> [What you will do] Locate the string "Thon" in the records below. Copy every line where it occurs.

--------

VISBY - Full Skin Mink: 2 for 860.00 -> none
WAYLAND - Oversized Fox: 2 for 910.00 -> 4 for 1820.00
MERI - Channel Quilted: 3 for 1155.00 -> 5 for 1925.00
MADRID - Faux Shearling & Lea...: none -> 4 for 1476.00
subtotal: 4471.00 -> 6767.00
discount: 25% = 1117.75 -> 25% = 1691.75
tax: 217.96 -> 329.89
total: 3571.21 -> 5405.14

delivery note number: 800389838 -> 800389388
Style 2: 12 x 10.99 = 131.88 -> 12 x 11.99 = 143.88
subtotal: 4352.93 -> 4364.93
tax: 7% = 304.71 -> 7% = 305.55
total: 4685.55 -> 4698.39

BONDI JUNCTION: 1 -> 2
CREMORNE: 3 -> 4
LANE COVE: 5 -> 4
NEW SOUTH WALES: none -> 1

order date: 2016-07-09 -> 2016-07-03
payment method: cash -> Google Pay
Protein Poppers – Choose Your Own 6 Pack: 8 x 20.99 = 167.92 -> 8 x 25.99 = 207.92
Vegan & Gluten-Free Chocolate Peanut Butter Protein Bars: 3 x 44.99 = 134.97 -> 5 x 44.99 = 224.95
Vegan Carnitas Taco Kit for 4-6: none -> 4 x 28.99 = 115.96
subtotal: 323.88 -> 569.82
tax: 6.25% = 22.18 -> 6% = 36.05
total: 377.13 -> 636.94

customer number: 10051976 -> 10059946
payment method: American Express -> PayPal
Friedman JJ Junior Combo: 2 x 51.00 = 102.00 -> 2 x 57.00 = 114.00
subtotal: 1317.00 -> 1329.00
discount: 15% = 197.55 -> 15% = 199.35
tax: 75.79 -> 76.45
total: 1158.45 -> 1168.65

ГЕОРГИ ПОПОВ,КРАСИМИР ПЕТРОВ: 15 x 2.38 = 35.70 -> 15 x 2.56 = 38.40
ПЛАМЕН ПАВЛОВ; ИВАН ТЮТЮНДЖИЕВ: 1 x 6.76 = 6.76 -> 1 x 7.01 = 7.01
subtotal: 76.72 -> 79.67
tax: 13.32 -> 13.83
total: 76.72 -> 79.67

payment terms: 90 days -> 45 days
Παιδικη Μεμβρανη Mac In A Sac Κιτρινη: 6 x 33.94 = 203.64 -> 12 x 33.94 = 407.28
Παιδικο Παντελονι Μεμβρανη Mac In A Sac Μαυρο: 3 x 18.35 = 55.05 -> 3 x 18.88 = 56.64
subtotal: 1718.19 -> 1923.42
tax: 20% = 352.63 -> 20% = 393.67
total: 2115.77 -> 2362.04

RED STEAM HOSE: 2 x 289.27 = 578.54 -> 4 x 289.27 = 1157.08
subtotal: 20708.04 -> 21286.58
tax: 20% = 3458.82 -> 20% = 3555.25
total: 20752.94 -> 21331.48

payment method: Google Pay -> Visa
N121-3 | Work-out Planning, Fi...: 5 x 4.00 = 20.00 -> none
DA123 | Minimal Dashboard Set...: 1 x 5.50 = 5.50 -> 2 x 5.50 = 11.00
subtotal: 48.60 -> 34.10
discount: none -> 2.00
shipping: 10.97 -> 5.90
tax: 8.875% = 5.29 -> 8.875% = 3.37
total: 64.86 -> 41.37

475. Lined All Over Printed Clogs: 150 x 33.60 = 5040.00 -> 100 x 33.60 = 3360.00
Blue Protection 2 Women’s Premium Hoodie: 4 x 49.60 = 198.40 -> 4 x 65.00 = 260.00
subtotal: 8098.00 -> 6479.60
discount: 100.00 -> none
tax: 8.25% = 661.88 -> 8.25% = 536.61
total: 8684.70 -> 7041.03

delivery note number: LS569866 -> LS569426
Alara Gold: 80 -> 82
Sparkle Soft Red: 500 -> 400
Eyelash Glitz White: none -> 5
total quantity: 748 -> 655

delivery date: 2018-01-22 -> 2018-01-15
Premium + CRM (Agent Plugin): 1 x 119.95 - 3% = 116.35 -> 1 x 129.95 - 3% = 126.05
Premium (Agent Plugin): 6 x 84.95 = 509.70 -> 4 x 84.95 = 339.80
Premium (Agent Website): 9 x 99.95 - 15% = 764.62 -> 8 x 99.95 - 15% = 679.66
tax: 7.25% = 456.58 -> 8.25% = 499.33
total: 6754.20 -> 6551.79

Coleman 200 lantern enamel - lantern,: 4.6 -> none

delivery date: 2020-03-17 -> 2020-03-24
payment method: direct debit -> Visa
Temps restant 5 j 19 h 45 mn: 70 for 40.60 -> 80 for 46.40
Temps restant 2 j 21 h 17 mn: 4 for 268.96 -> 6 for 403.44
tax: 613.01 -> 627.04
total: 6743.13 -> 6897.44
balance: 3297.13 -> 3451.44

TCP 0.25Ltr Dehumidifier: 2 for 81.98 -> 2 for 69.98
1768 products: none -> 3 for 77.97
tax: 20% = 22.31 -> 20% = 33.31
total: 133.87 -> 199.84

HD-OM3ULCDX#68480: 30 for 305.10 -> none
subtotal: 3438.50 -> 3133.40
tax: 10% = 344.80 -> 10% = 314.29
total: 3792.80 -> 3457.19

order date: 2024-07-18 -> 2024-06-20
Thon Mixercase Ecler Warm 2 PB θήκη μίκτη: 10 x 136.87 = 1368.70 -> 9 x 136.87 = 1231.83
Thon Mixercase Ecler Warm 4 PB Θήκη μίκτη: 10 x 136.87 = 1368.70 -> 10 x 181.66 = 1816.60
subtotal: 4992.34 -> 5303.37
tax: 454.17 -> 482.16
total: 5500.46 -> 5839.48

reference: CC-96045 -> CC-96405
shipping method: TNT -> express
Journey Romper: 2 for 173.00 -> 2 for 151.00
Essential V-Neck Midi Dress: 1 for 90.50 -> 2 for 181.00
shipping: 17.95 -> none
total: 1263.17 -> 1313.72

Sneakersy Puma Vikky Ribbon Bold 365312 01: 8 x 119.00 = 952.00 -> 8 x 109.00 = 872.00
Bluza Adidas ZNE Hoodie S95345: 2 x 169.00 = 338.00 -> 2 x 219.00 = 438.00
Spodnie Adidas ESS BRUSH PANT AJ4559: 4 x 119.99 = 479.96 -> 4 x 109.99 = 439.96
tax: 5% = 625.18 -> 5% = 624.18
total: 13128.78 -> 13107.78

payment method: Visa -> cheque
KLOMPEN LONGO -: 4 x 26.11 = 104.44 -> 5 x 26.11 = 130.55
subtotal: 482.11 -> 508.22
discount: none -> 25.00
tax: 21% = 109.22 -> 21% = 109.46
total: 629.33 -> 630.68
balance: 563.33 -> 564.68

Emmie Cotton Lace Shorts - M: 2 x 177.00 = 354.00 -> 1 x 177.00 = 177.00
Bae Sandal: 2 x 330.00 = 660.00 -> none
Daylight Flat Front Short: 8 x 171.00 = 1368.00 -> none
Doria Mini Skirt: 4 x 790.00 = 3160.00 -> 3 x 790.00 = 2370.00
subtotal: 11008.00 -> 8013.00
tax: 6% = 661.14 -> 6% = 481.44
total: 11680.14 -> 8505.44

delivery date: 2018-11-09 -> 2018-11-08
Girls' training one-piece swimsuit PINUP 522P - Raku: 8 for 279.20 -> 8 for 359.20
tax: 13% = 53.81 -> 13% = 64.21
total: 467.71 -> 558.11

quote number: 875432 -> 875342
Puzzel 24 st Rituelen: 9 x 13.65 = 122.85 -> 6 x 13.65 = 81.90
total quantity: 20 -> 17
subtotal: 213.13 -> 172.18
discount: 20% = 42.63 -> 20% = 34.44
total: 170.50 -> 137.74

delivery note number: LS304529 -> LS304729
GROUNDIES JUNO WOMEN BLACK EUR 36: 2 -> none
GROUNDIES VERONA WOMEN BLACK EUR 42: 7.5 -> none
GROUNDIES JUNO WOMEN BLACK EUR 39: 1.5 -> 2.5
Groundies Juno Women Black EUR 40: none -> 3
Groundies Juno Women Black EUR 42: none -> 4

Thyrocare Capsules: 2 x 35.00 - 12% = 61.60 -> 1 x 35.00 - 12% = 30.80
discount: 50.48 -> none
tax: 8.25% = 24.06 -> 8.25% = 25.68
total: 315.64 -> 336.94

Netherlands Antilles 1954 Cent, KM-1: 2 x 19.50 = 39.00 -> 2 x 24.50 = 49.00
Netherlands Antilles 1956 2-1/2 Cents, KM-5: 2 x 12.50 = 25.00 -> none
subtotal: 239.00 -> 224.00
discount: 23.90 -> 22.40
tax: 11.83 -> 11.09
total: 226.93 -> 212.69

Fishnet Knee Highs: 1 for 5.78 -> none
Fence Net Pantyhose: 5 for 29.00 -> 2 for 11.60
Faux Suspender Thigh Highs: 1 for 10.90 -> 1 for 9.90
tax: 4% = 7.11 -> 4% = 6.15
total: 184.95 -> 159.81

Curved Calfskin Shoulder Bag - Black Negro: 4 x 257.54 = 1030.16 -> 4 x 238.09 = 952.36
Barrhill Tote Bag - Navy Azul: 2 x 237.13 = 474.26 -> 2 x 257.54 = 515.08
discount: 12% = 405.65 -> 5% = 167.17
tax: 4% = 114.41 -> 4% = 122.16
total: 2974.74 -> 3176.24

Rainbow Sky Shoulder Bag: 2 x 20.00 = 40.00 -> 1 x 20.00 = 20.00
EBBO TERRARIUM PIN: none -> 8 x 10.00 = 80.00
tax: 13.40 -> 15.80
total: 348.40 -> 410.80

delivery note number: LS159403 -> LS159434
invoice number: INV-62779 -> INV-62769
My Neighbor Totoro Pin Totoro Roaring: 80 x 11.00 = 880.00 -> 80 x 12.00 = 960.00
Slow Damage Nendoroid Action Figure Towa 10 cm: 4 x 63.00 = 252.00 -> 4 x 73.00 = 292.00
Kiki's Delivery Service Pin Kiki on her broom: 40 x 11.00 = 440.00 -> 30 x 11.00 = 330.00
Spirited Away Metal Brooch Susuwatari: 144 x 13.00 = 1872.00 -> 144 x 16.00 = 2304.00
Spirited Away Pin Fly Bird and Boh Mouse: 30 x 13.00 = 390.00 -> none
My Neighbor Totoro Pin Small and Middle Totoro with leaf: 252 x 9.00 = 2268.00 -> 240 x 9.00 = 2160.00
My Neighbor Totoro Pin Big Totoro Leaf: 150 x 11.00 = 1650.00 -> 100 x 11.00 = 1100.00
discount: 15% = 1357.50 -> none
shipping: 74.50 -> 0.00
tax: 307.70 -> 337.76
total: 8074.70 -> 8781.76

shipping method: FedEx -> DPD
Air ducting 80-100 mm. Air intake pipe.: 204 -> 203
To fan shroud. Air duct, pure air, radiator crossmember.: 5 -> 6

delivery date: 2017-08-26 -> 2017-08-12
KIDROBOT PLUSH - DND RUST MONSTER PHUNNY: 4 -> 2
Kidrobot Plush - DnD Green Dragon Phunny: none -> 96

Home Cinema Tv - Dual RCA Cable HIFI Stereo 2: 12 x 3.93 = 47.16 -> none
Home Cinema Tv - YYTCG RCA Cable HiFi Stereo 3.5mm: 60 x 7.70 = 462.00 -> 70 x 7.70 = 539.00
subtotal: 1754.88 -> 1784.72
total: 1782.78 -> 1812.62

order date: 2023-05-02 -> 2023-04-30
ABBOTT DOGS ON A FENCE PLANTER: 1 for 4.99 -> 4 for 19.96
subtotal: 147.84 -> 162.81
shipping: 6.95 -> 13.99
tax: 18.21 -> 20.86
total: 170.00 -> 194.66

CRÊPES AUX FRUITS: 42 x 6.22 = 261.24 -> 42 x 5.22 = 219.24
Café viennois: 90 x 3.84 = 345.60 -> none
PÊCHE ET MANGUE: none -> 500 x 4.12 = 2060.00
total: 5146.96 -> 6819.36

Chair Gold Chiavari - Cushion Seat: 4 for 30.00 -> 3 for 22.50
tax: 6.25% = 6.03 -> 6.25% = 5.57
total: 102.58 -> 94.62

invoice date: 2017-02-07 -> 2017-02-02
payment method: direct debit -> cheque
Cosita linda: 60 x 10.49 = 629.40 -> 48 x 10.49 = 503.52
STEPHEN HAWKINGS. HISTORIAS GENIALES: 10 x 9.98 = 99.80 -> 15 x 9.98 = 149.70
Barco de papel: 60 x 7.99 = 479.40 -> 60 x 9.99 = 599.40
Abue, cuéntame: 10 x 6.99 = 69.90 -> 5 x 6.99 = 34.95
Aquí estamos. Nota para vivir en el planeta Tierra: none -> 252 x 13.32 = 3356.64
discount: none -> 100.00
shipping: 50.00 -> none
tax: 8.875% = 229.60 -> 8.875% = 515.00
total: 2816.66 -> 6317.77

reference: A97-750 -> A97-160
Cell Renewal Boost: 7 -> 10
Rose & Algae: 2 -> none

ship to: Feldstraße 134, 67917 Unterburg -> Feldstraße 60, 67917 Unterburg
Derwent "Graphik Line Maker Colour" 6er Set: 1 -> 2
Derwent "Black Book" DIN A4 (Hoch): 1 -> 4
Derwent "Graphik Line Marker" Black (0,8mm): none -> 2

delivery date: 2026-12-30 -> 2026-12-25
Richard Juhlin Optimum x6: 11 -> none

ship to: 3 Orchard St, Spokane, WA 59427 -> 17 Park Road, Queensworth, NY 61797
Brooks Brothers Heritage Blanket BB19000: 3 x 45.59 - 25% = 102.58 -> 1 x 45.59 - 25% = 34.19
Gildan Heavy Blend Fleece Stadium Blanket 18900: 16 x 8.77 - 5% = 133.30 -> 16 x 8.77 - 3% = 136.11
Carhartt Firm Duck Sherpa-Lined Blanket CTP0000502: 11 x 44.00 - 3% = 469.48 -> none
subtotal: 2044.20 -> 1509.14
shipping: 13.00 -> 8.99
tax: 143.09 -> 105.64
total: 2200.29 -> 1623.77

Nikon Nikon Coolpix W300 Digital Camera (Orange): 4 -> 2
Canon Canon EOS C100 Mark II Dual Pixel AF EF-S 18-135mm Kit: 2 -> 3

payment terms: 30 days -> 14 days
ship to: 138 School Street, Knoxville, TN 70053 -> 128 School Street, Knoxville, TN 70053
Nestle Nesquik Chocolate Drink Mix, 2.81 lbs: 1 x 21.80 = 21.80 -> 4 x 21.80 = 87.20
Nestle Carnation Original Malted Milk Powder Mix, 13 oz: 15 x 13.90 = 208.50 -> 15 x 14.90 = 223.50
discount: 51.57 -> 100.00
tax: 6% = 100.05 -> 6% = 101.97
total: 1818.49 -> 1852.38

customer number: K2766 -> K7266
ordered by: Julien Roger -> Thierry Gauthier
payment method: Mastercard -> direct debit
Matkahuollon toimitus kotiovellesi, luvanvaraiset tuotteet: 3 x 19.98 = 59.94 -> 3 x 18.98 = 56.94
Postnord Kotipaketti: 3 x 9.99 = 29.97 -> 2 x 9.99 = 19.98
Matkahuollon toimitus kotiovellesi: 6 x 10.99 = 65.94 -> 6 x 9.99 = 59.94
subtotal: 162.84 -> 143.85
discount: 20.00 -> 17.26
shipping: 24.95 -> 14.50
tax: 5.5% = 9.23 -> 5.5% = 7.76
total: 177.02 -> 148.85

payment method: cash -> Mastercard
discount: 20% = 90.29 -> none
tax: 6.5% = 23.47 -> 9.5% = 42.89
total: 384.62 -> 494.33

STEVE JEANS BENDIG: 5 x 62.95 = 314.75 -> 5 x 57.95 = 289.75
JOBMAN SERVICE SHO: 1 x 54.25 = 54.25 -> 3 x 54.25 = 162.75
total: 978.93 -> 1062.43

--------

> [Task answer]
Thon Mixercase Ecler Warm 2 PB θήκη μίκτη: 10 x 136.87 = 1368.70 -> 9 x 136.87 = 1231.83
Thon Mixercase Ecler Warm 4 PB Θήκη μίκτη: 10 x 136.87 = 1368.70 -> 10 x 181.66 = 1816.60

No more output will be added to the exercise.